There's no doubt in my mind that PCS phones will number over a billion in a few short years. That's one of the reasons I'm long QCOM. Add in things like Bluetooth and Jini where the devices automatically link up as soon as they come near each other and having a cell phone with you at all times will indeed become a necessity. Beepers will disappear as just a feature in the phones, at least for all but the poorest.



To: Mark Oliver who wrote (104)7/31/1999 12:25:00 AM
From: chirodoc  Respond to of 332
 
standard is finally set--winners will be emerging

Palm Plans to Adopt Rivals' Technology
11.32 a.m. ET (1532 GMT) July 29, 1999 By Joseph Gallivan
NEW YORK — The market leader in the hand-held device business is giving up on its personal technology and adopting the standards used by most of its lesser rivals in the business.
3Com's Palm Computing, maker of the 4-million-unit-selling Palm Pilot, has announced it will join the Wireless Appliance Protocol (WAP).

Sun Microsystems Inc., Hitachi Corp. and WirelessKnowledge - a joint venture between Microsoft Corp. and Qualcomm Inc., quickly switched to WAP, as well.

A spokesperson for Palm said that the company will remain committed to the Palm.net service, but plans to support the WAP protocol in its operating system (Palm OS).

Ultimately, the aim is to be able to serve full-color web pages on screens on cell phones and digitally-enabled PDAs. WAP has become popular because it enables web pages to be converted on the fly to smaller versions of themselves, so they can fit on the limited bandwidth of cellphones.

WAP is a software standard designed to let portable devices like PDAs and cellphones with small screens view and download content from the Internet. The market is set to explode as cellphone users upgrade their hardware and begin receiving bursts of data such as sports scores, weather information and stock prices.

Palm is a latecomer to WAP, which now has 125 member companies. In May it announced the Palm.net "web clipping" service which works with the Palm VII, the new Pilot with built-in cellular modem. For a monthly fee users can receive limited amounts of web-like content from certain providers. Far more content providers prefer the WAP system.
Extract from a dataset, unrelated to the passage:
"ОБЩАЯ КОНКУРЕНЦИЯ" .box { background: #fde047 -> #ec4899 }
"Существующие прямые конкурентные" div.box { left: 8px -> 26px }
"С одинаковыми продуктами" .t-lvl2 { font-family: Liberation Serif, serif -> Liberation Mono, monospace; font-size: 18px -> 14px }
"All providers care about is installed user base, that's why WAP is popular," says Seamus McAteer, Analyst at Jupiter Communications. "Consumers aren't signing up for cellular data services, they're signing up for voice. Data is just an add-on. So Palm's proprietary protocol is slower and more expensive."

Content providers are lining up to do WAP-compliant deals with digital cellular providers, for example Yahoo! with Sprint and Microsoft with Nextel.
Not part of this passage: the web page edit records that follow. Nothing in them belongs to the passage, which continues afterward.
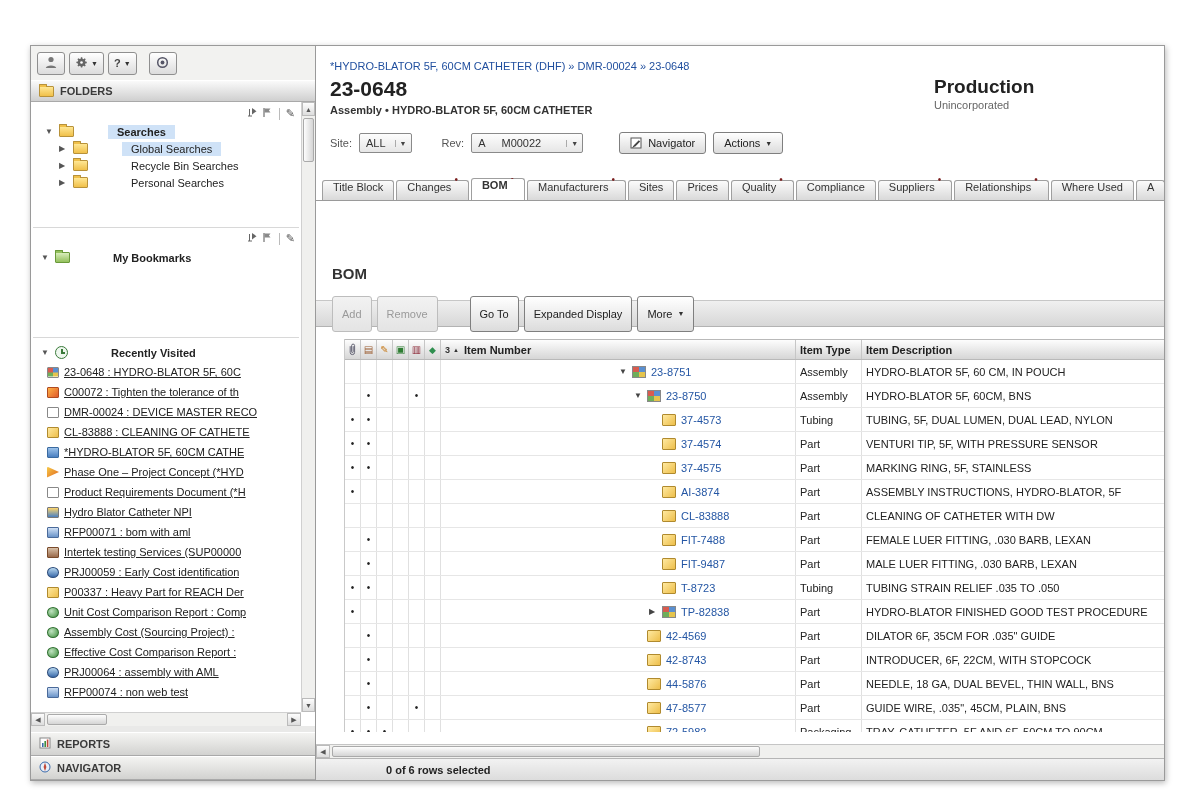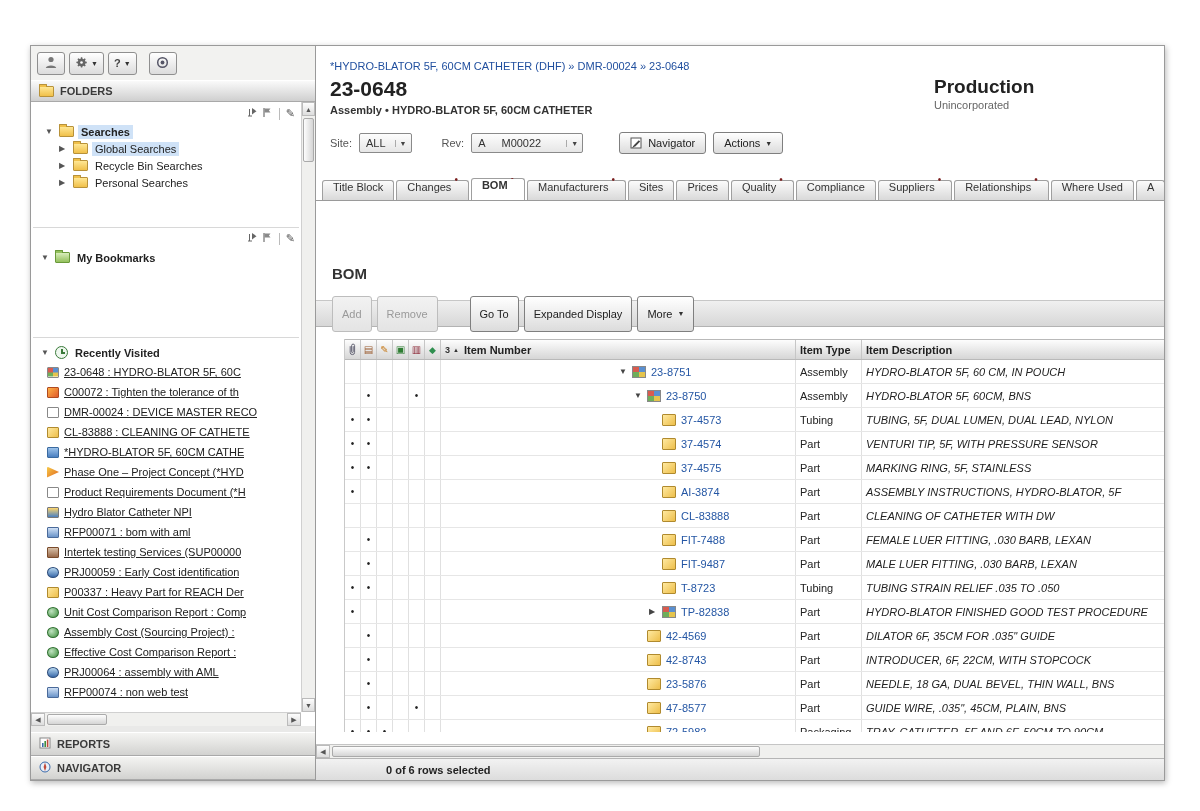"Searches" .node .nlabel { margin-left: none -> 30px; padding: 1px 3px -> 1px 9px }
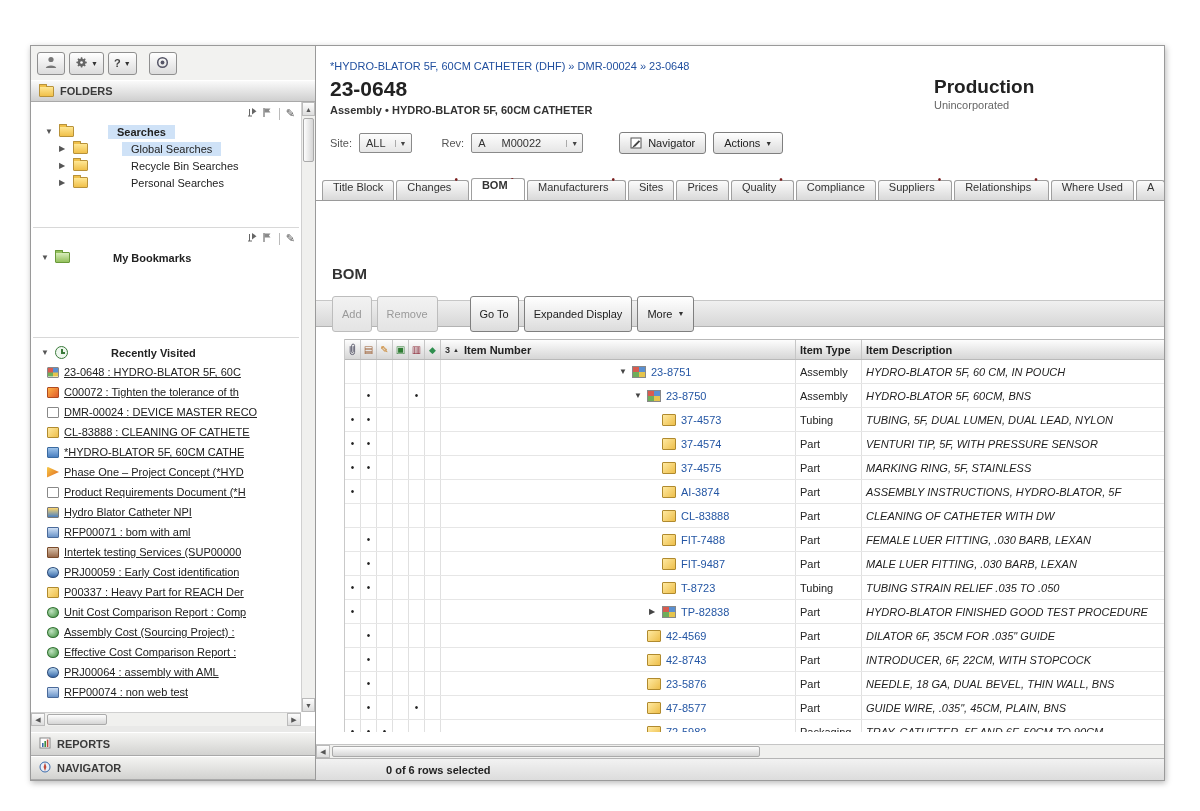"HYDRO-BLATOR 5F, 60 CM, IN" .dcell { font-style: italic -> none }
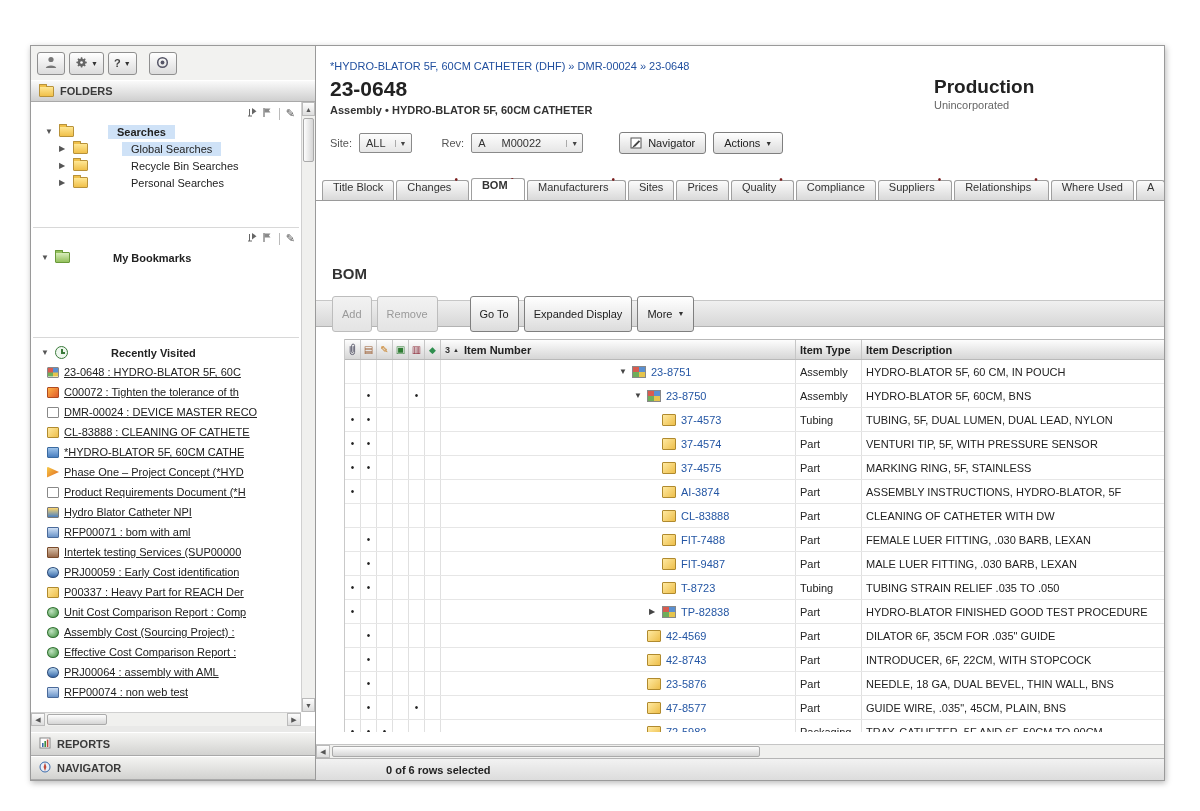"23-5876" span.ilink { text: 23-5876 -> 44-5876 }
It is considered a low-cost way to extend a media brand to a new platform. "Microsoft has no leverage in this space," said McAteer. "AT&T Wireless calls the shots - it basically told Ericsson and Nokia to get in line. But the big new brands will be companies such as Etak, the map and traffic people, and Airflash, the mobile portal. Bank of America plans to offer mobile banking, so you can check your balance before you write a check."

Owen Davies, CEO of New York's Thinking media, which creates programs for wireless devices, welcomed Palm's move to WAP. "They bring a lot of devices with them, and that helps push the standard and the infrastructure. But WAP is only the first generation. There are other technologies, such as radio packet data, to be considered further down the line."